• _Task item_:
Locate the string "maintainable" in the records below. Copy every line where it occurs.

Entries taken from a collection
-=-=-=-=-
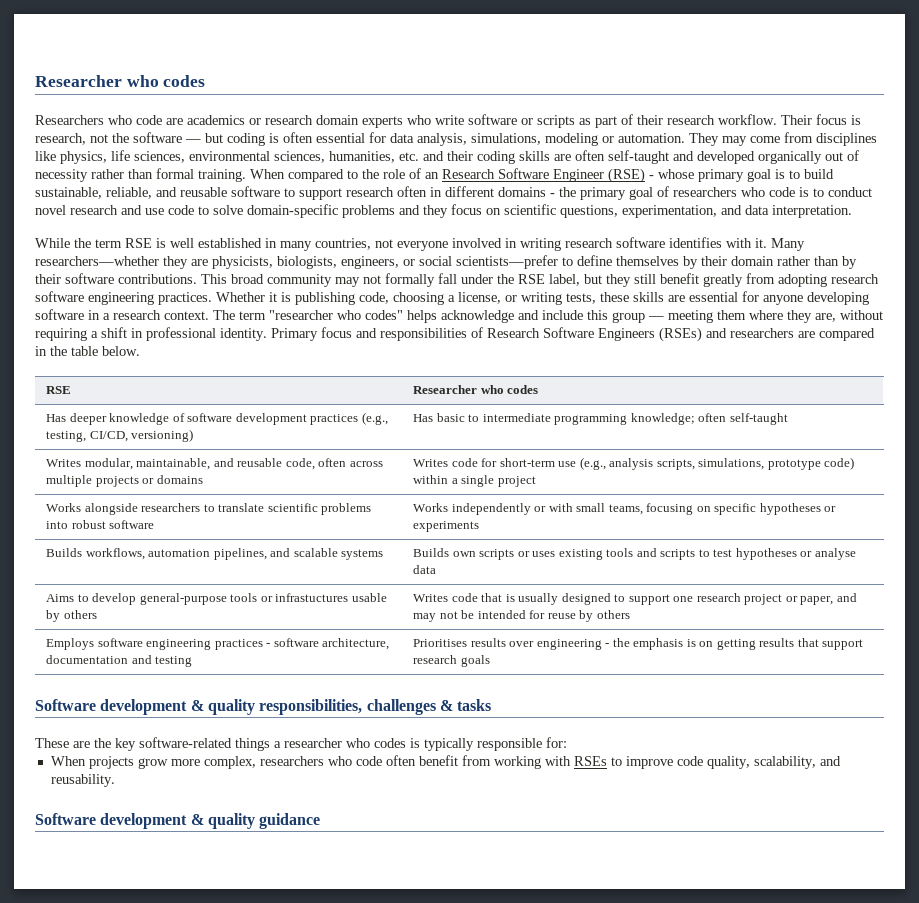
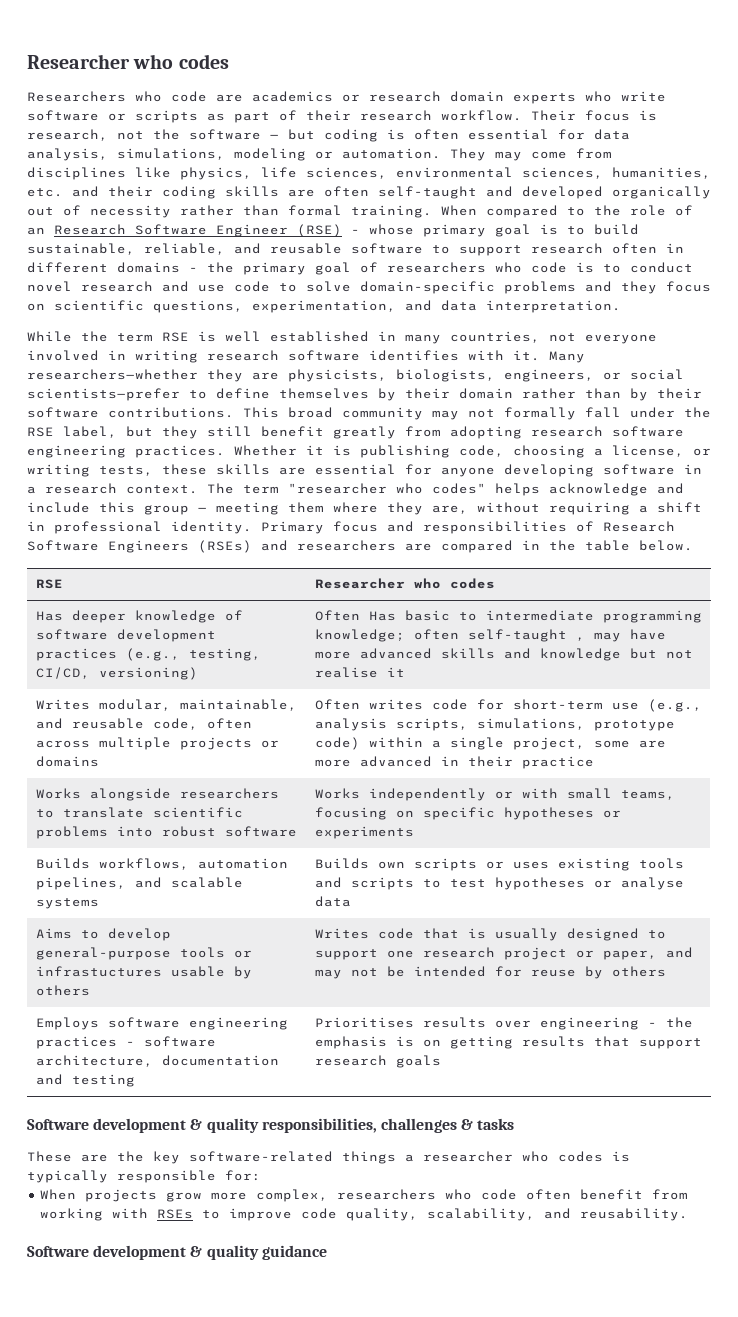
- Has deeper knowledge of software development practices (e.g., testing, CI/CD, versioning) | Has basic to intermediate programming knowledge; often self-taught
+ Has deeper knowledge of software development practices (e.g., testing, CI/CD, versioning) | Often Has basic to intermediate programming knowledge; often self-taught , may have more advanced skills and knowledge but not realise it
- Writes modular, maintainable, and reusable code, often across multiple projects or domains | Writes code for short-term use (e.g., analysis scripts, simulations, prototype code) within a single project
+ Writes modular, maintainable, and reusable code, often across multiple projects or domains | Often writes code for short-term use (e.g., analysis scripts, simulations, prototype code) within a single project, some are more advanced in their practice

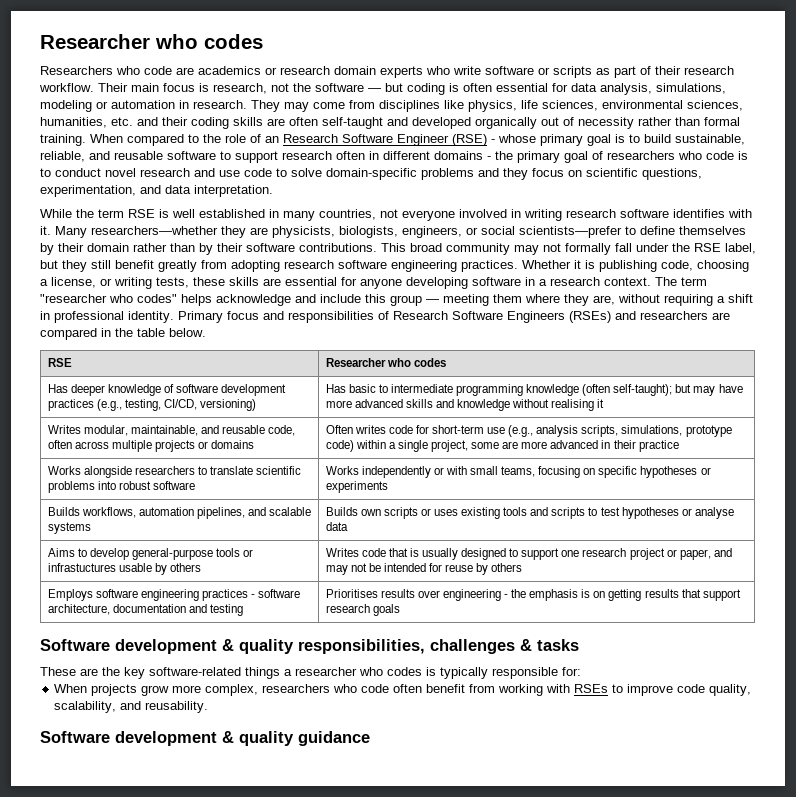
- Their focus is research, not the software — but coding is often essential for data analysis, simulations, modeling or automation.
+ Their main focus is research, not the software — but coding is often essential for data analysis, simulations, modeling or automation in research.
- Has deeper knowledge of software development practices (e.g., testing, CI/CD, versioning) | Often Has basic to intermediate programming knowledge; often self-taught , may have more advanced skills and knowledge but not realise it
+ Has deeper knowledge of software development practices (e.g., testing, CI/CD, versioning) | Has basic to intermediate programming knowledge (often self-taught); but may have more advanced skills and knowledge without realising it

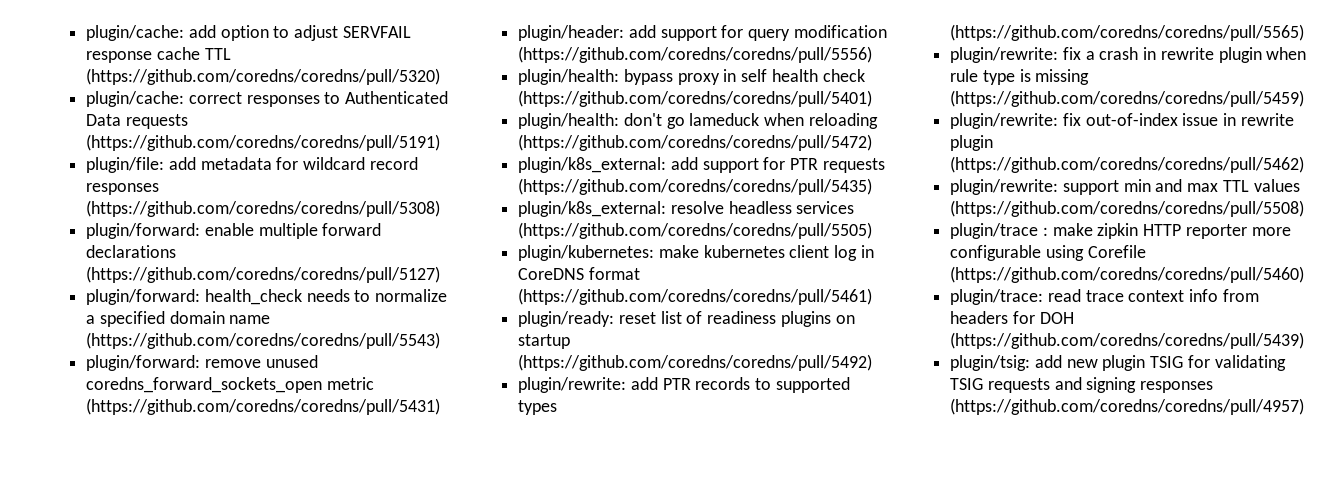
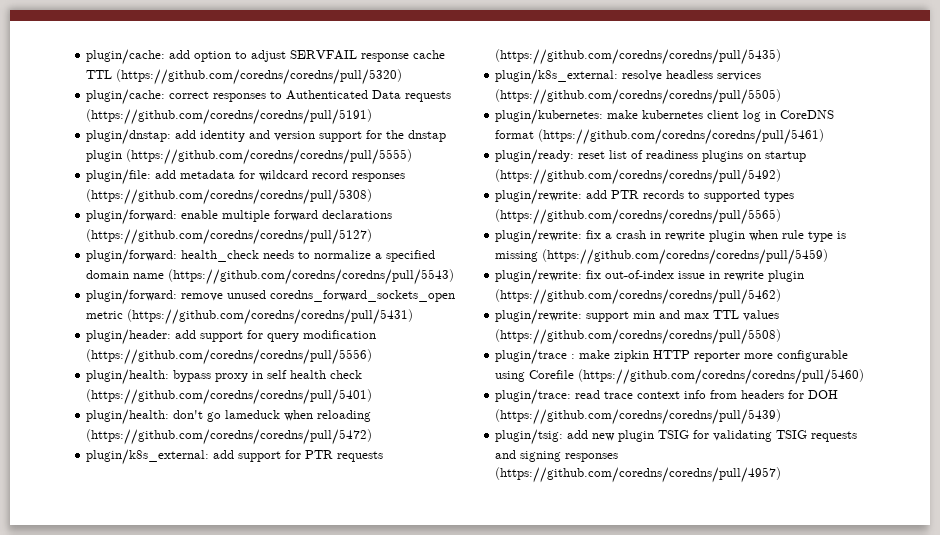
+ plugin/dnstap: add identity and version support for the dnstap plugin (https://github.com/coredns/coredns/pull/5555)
-=-=-=-=-
• _Response to this task_:
- Writes modular, maintainable, and reusable code, often across multiple projects or domains | Writes code for short-term use (e.g., analysis scripts, simulations, prototype code) within a single project
+ Writes modular, maintainable, and reusable code, often across multiple projects or domains | Often writes code for short-term use (e.g., analysis scripts, simulations, prototype code) within a single project, some are more advanced in their practice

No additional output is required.